YOUR OBJECTIVE: Your task is to print all of the entries exactly, though the pictures should not be included.

(GIVEN RECORDS Opens)

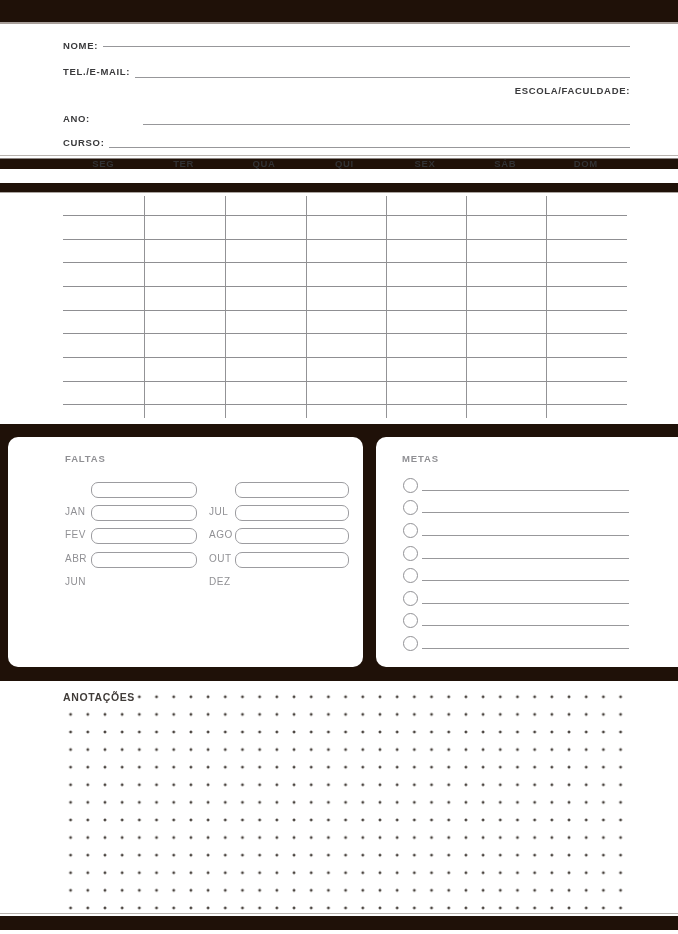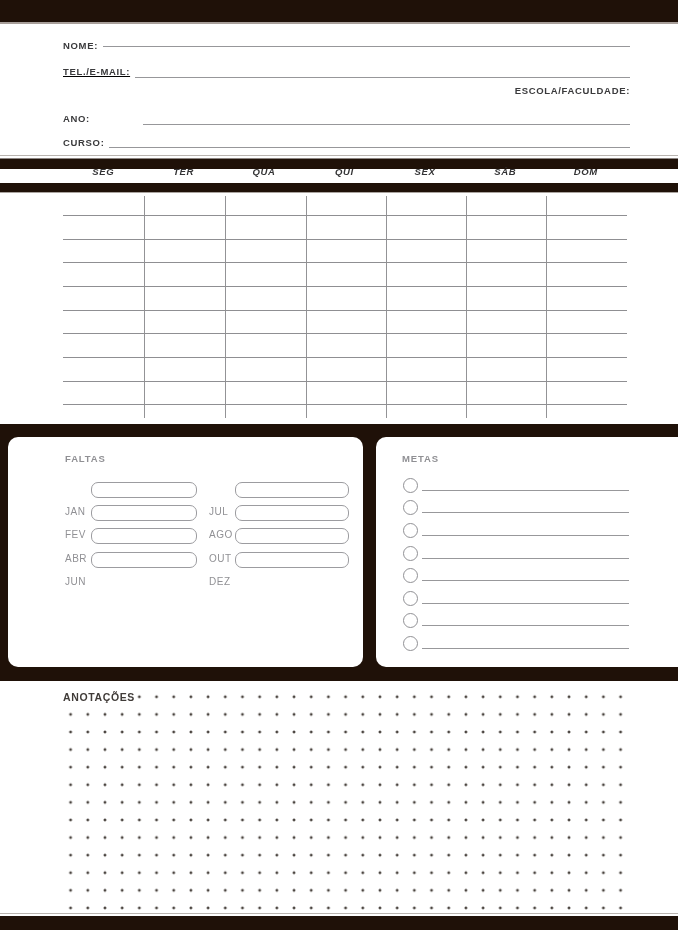--- a/index.html
+++ b/index.html
@@ -72,7 +72,7 @@
         <span class="form-label">NOME:</span>
         <div class="form-line"></div>
       </div>
-      <div class="form-row" style="top: 62.5px; text-decoration: underline;">
+      <div class="form-row" style="top: 62.5px;">
         <span class="form-label">TEL./E-MAIL:</span>
         <div class="form-line"></div>
       </div>

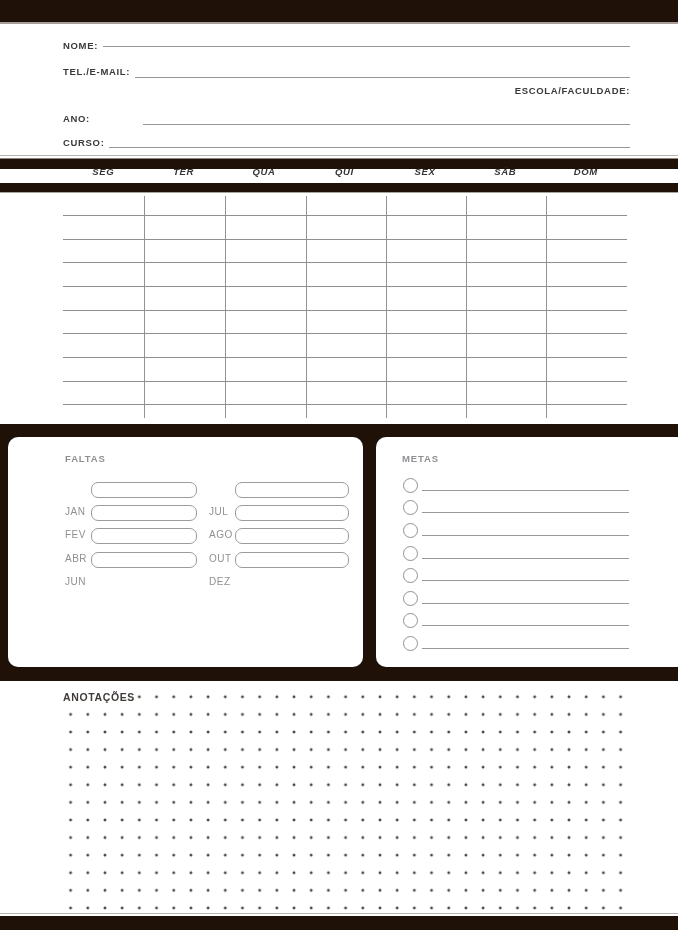--- a/index.html
+++ b/index.html
@@ -22,7 +22,7 @@
   .form-line{flex:1;border-bottom:1.2px solid #97979a;margin-left:5px;height:0;}
 
   
-  .day-row{position:absolute;left:63px;top:164px;width:563px;height:15px;display:flex;font-style:italic;}
+  .day-row{position:absolute;left:63px;top:156px;width:563px;height:15px;display:flex;}
   .day-cell{flex:1;display:flex;align-items:center;justify-content:center;
     font-size:9.5px;font-weight:bold;color:#333335;letter-spacing:.07em;}
 

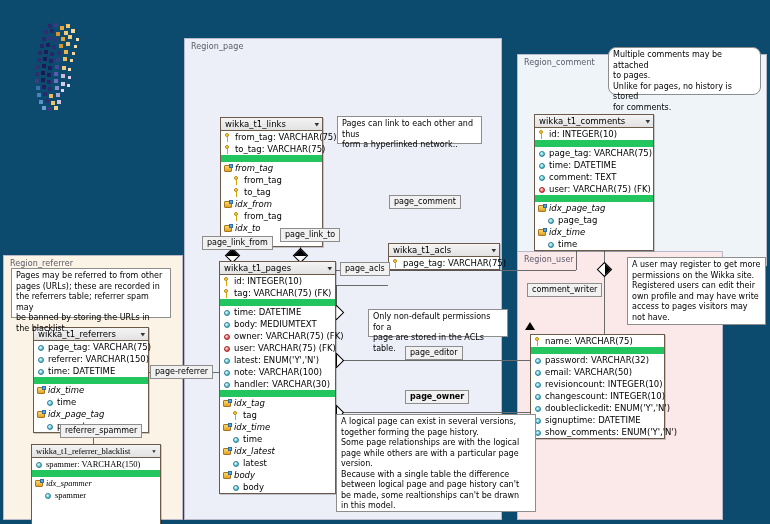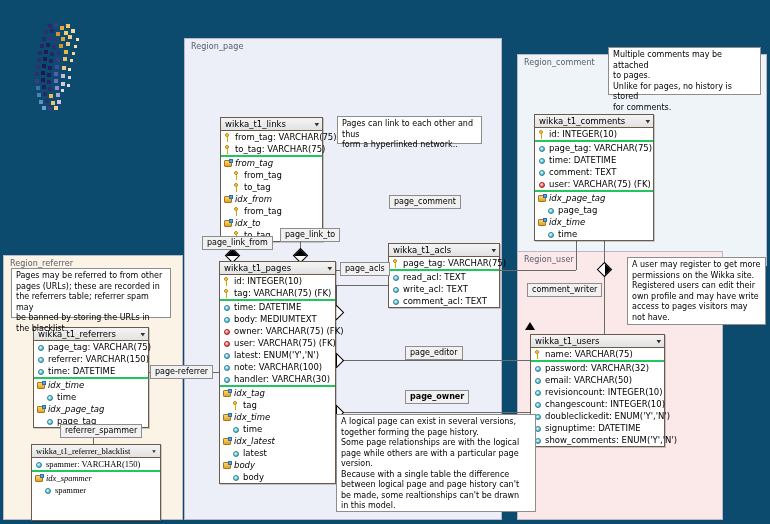--- a/index.html
+++ b/index.html
@@ -352,7 +352,7 @@
 
   <div class="note" style="left:337px; top:116px; width:145px; height:28px;">Pages can link to each other and thus
 form a hyperlinked network..</div>
-  <div class="note" style="left:608px; top:47px; width:153px; height:48px;">Multiple comments may be attached
+  <div class="note" style="left:608px; top:47px; width:153px; height:48px;border-radius:8px;">Multiple comments may be attached
 to pages.
 Unlike for pages, no history is stored
 for comments.</div>

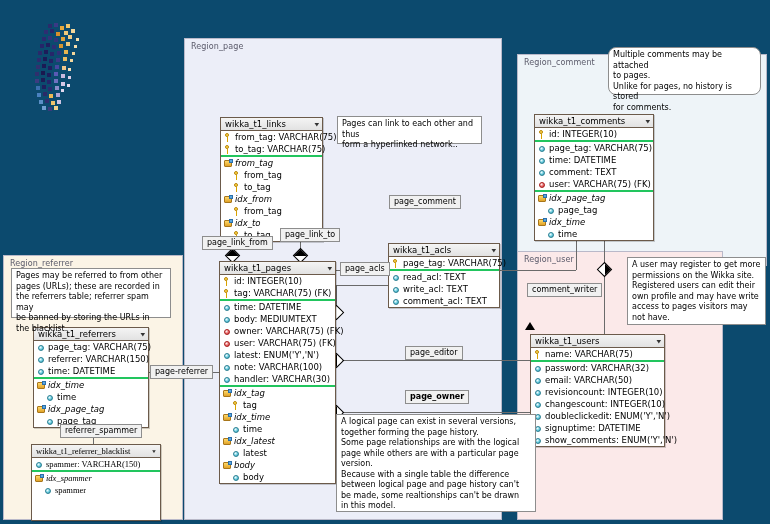--- a/index.html
+++ b/index.html
@@ -63,7 +63,7 @@
     line-height: 1;
     transform: scaleY(0.8);
   }
-  .attr-group { border-bottom: 2px solid #22c55e; }
+  .attr-group { border-bottom: 7px solid #22c55e; }
   .attr-group:last-child { border-bottom: none; }
   .attr {
     display: flex;

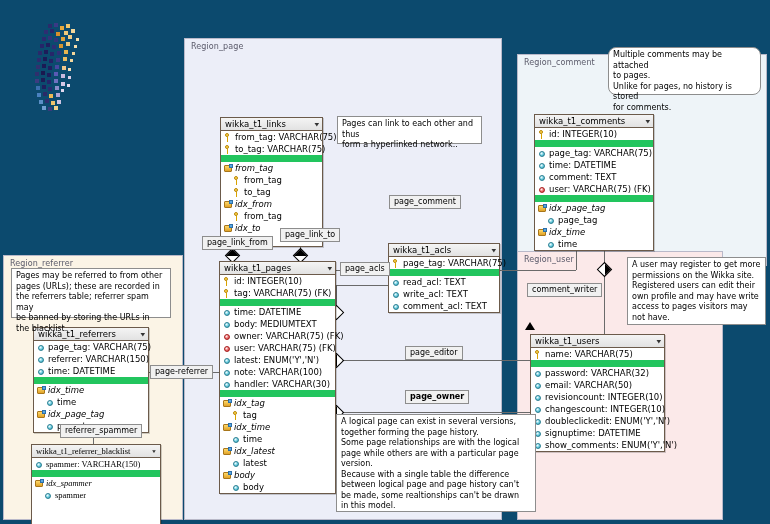--- a/index.html
+++ b/index.html
@@ -516,20 +516,6 @@
           <span>page_tag: VARCHAR(75)</span>
         </div>
     </div>
-    <div class="attr-group">
-      <div class="attr">
-          <span class="ico ico-col"></span>
-          <span>read_acl: TEXT</span>
-        </div>
-      <div class="attr">
-          <span class="ico ico-col"></span>
-          <span>write_acl: TEXT</span>
-        </div>
-      <div class="attr">
-          <span class="ico ico-col"></span>
-          <span>comment_acl: TEXT</span>
-        </div>
-    </div>
   </div>
 
   <div class="entity" style="left:534px; top:114px; width:120px;">

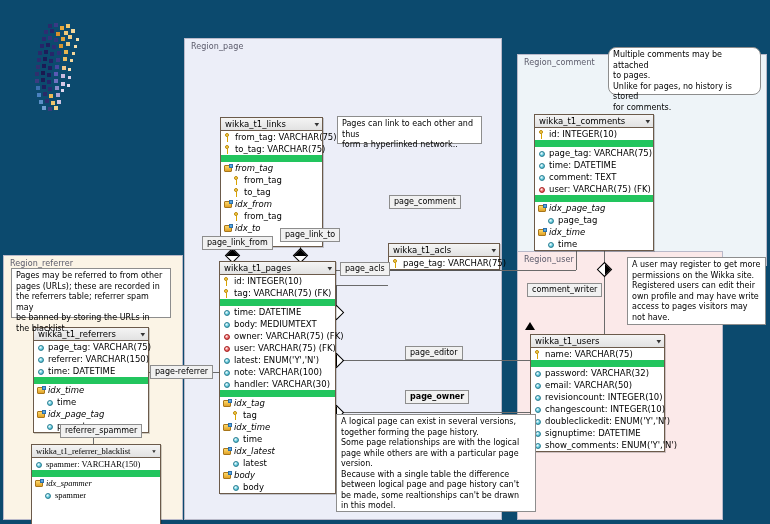--- a/index.html
+++ b/index.html
@@ -352,6 +352,8 @@
 
   <div class="note" style="left:337px; top:116px; width:145px; height:28px;">Pages can link to each other and thus
 form a hyperlinked network..</div>
+  <div class="note" style="left:368px; top:309px; width:140px; height:28px;">Only non-default permissions for a
+page are stored in the ACLs table.</div>
   <div class="note" style="left:608px; top:47px; width:153px; height:48px;border-radius:8px;">Multiple comments may be attached
 to pages.
 Unlike for pages, no history is stored

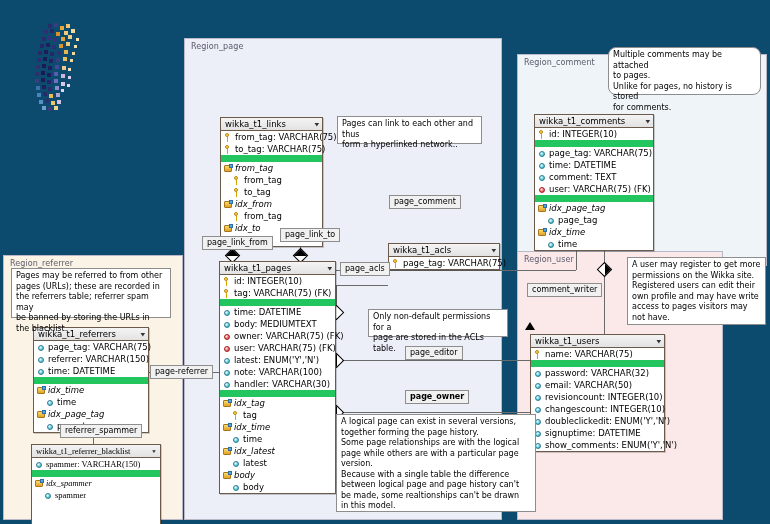--- a/index.html
+++ b/index.html
@@ -570,10 +570,6 @@
   </div>
 
   <div class="entity" style="left:530px; top:334px; width:135px;">
-    <div class="entity-header">
-      <span>wikka_t1_users</span>
-      <span class="caret">▼</span>
-    </div>
     <div class="attr-group">
       <div class="attr">
           <span class="ico ico-key"></span>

(GIVEN RECORDS Closes)

RESPONSE BELOW:
--- a/index.html
+++ b/index.html
@@ -72,7 +72,7 @@
         <span class="form-label">NOME:</span>
         <div class="form-line"></div>
       </div>
-      <div class="form-row" style="top: 62.5px; text-decoration: underline;">
+      <div class="form-row" style="top: 62.5px;">
         <span class="form-label">TEL./E-MAIL:</span>
         <div class="form-line"></div>
       </div>

--- a/index.html
+++ b/index.html
@@ -22,7 +22,7 @@
   .form-line{flex:1;border-bottom:1.2px solid #97979a;margin-left:5px;height:0;}
 
   
-  .day-row{position:absolute;left:63px;top:164px;width:563px;height:15px;display:flex;font-style:italic;}
+  .day-row{position:absolute;left:63px;top:156px;width:563px;height:15px;display:flex;}
   .day-cell{flex:1;display:flex;align-items:center;justify-content:center;
     font-size:9.5px;font-weight:bold;color:#333335;letter-spacing:.07em;}
 

--- a/index.html
+++ b/index.html
@@ -352,7 +352,7 @@
 
   <div class="note" style="left:337px; top:116px; width:145px; height:28px;">Pages can link to each other and thus
 form a hyperlinked network..</div>
-  <div class="note" style="left:608px; top:47px; width:153px; height:48px;">Multiple comments may be attached
+  <div class="note" style="left:608px; top:47px; width:153px; height:48px;border-radius:8px;">Multiple comments may be attached
 to pages.
 Unlike for pages, no history is stored
 for comments.</div>

--- a/index.html
+++ b/index.html
@@ -63,7 +63,7 @@
     line-height: 1;
     transform: scaleY(0.8);
   }
-  .attr-group { border-bottom: 2px solid #22c55e; }
+  .attr-group { border-bottom: 7px solid #22c55e; }
   .attr-group:last-child { border-bottom: none; }
   .attr {
     display: flex;

--- a/index.html
+++ b/index.html
@@ -516,20 +516,6 @@
           <span>page_tag: VARCHAR(75)</span>
         </div>
     </div>
-    <div class="attr-group">
-      <div class="attr">
-          <span class="ico ico-col"></span>
-          <span>read_acl: TEXT</span>
-        </div>
-      <div class="attr">
-          <span class="ico ico-col"></span>
-          <span>write_acl: TEXT</span>
-        </div>
-      <div class="attr">
-          <span class="ico ico-col"></span>
-          <span>comment_acl: TEXT</span>
-        </div>
-    </div>
   </div>
 
   <div class="entity" style="left:534px; top:114px; width:120px;">

--- a/index.html
+++ b/index.html
@@ -352,6 +352,8 @@
 
   <div class="note" style="left:337px; top:116px; width:145px; height:28px;">Pages can link to each other and thus
 form a hyperlinked network..</div>
+  <div class="note" style="left:368px; top:309px; width:140px; height:28px;">Only non-default permissions for a
+page are stored in the ACLs table.</div>
   <div class="note" style="left:608px; top:47px; width:153px; height:48px;border-radius:8px;">Multiple comments may be attached
 to pages.
 Unlike for pages, no history is stored

--- a/index.html
+++ b/index.html
@@ -570,10 +570,6 @@
   </div>
 
   <div class="entity" style="left:530px; top:334px; width:135px;">
-    <div class="entity-header">
-      <span>wikka_t1_users</span>
-      <span class="caret">▼</span>
-    </div>
     <div class="attr-group">
       <div class="attr">
           <span class="ico ico-key"></span>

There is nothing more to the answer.